Chandra Bhatnagar, directrice exécutive de l’ACLU de Californie du Sud, a qualifié cette décision de « honteuse », reflet selon elle de « l’incapacité du gouvernement à défendre son propre bilan en matière de droits humains ». Elle a dénoncé les raids violents de l’agence ICE, les attaques contre la liberté d’expression des manifestants et des journalistes, ainsi que le déploiement injustifié de la Garde nationale dans plusieurs villes américaines.

Siya Hegde, avocate au National Homelessness Law Center, a estimé que ce refus « montre le mépris total de l’administration Trump pour les droits humains les plus fondamentaux ». Elle a rappelé que des millions d’Américains sans abri sont criminalisés simplement parce qu’ils ne peuvent pas payer leur loyer, appelant le Conseil des droits de l’homme à condamner cette attitude avec la plus grande fermeté.

Un précédent grave

 

Pour Carolyn Nash, directrice du plaidoyer d’Amnesty International USA, « les États-Unis risquent de devenir le premier pays à se soustraire totalement à ce processus de révision ». Elle exhorte Washington à « soumettre son rapport national, même avec retard, et à se présenter à l’examen de 2026 ».

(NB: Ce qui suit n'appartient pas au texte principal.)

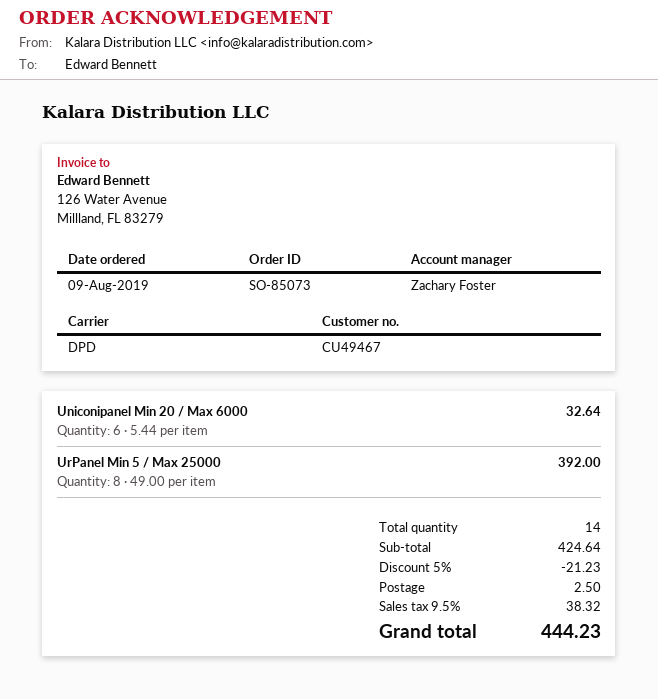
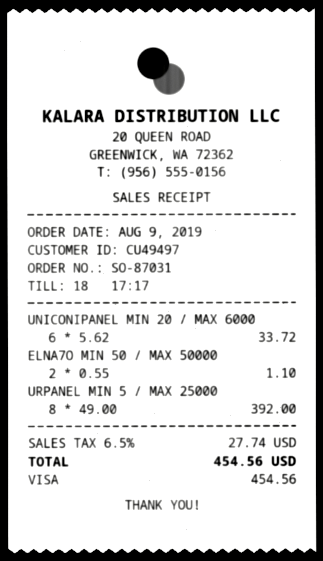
order number: SO-85073 -> SO-87031
customer number: CU49467 -> CU49497
Uniconipanel Min 20 / Max 6000: 6 x 5.44 = 32.64 -> 6 x 5.62 = 33.72
ELNA7O MIN 50 / MAX 50000: none -> 2 x 0.55 = 1.10
discount: 5% = 21.23 -> none
shipping: 2.50 -> none
tax: 9.5% = 38.32 -> 6.5% = 27.74
total: 444.23 -> 454.56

Même inquiétude du côté de Nadia Ben-Youssef, du Center for Constitutional Rights, qui estime que « les excès de l’administration Trump menacent l’ordre mondial fondé sur les valeurs d’égalité, de justice et de réparation ». Elle appelle la communauté internationale à faire preuve du même courage que la société civile pour résister à ce qu’elle qualifie de dérive autoritaire des États-Unis.

 

Un système universel fragilisé

 

L’Examen périodique universel demeure l’un des piliers du système multilatéral onusien, garantissant que tous les États, grands ou petits, soient évalués selon les mêmes critères. Chaque examen repose sur trois documents : le rapport national de l’État examiné, une compilation d’informations de l’ONU et un résumé des contributions de la société civile.

Plus de cent organisations américaines et internationales, dont Human Rights Watch, Amnesty International et l’ACLU, avaient soumis des rapports dénonçant une série de violations : détentions arbitraires, discriminations raciales, abus policiers, régression des droits reproductifs et attaques contre l’État de droit.

 

Un avertissement politique et moral


Ce refus de coopération marque un dangereux précédent, menaçant la crédibilité même du système multilatéral. En différant l’examen à 2026, le Conseil des droits de l’homme a voulu laisser la porte ouverte à un retour du dialogue, tout en adressant un signal politique fort à Washington. Mais pour nombre d’observateurs, ce retrait symbolise l’érosion du rôle moral et diplomatique que les États-Unis ont longtemps revendiqué sur la scène internationale.

Le monde, désormais, observe Washington — et attend qu’il démontre que la défense des droits humains commence d’abord chez soi.